Data records: Begin
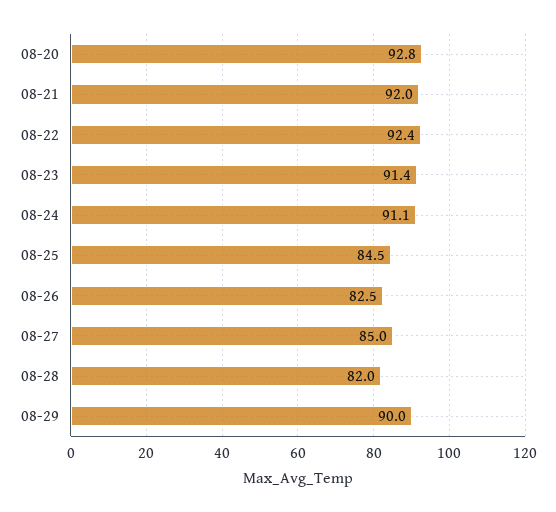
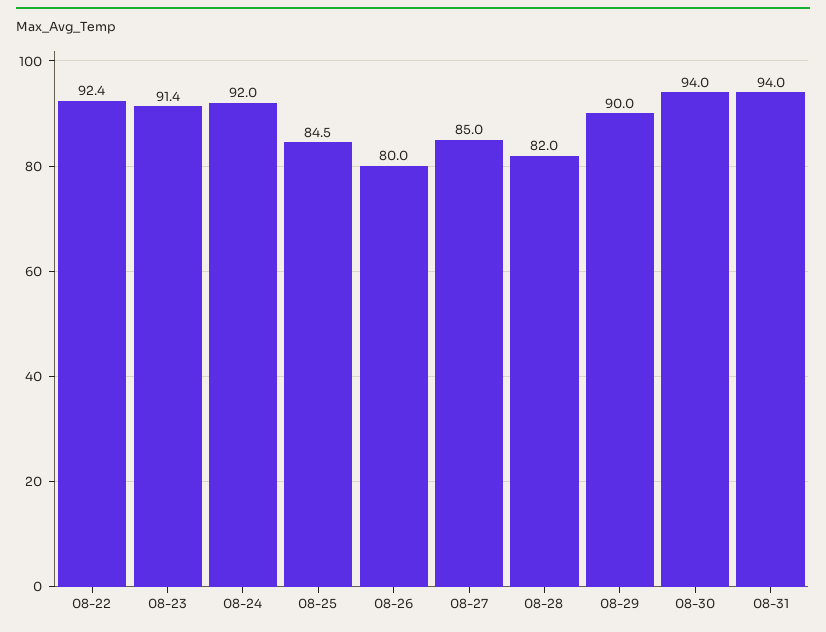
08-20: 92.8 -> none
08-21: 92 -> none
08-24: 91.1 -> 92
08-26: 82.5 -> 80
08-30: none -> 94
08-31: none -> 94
Data records: End
Data records: Begin
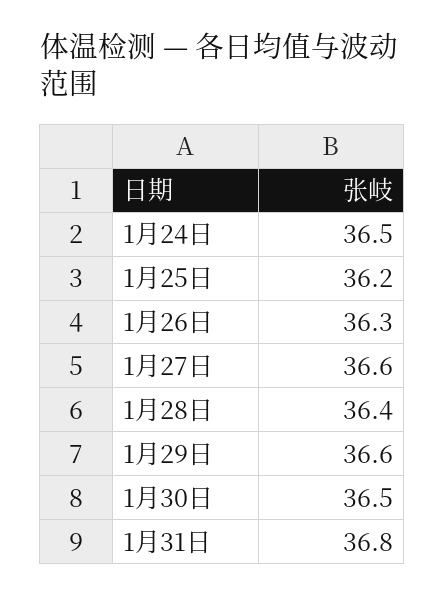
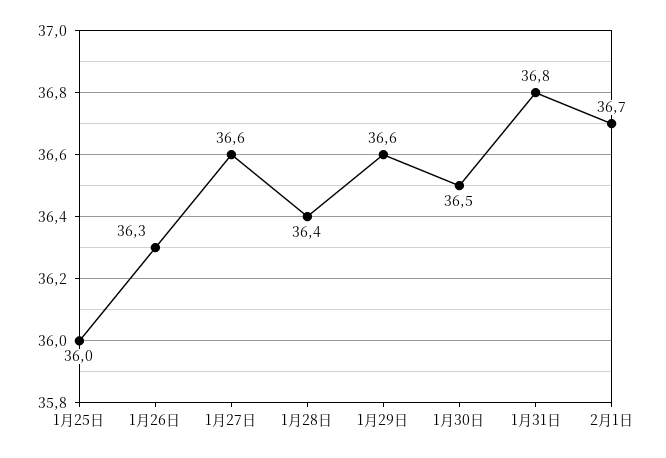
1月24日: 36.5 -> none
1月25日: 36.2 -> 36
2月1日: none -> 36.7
Data records: End
Data records: Begin
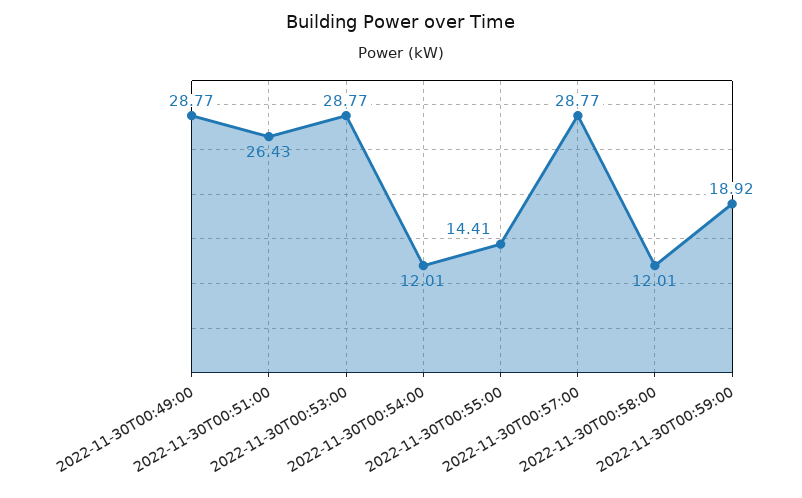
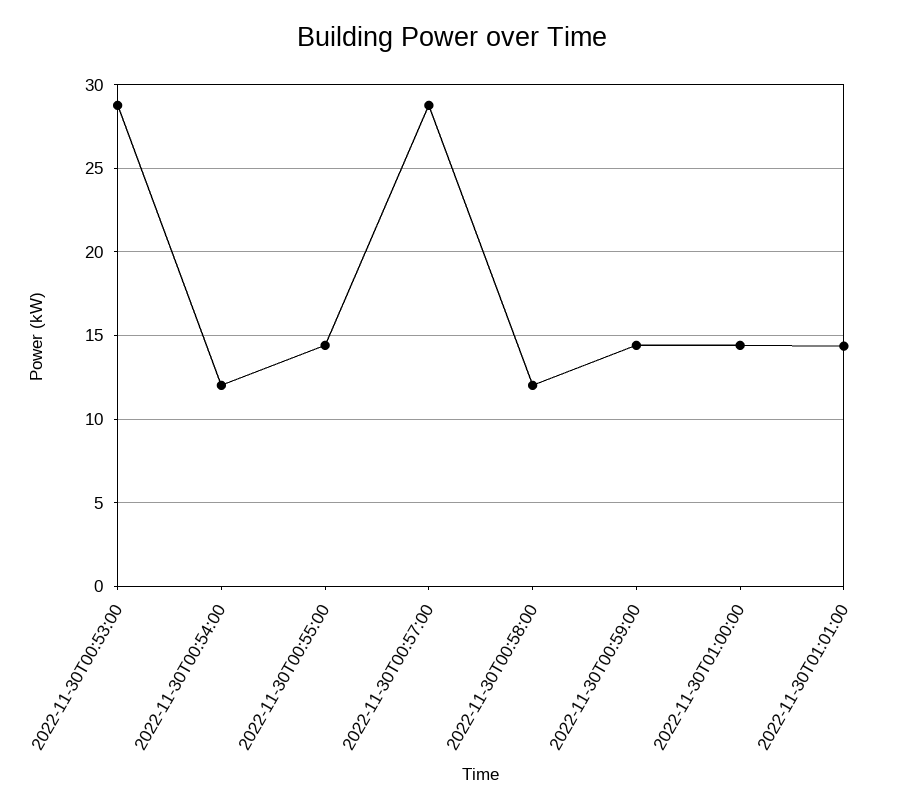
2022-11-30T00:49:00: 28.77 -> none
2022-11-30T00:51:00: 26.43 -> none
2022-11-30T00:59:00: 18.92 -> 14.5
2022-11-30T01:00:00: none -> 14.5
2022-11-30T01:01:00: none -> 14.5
Data records: End
* [What the exercise asks]: Look for the string "none" in the records, and copy every line where it is found.

* [Reply to the exercise]:
08-20: 92.8 -> none
08-21: 92 -> none
08-30: none -> 94
08-31: none -> 94
1月24日: 36.5 -> none
2月1日: none -> 36.7
2022-11-30T00:49:00: 28.77 -> none
2022-11-30T00:51:00: 26.43 -> none
2022-11-30T01:00:00: none -> 14.5
2022-11-30T01:01:00: none -> 14.5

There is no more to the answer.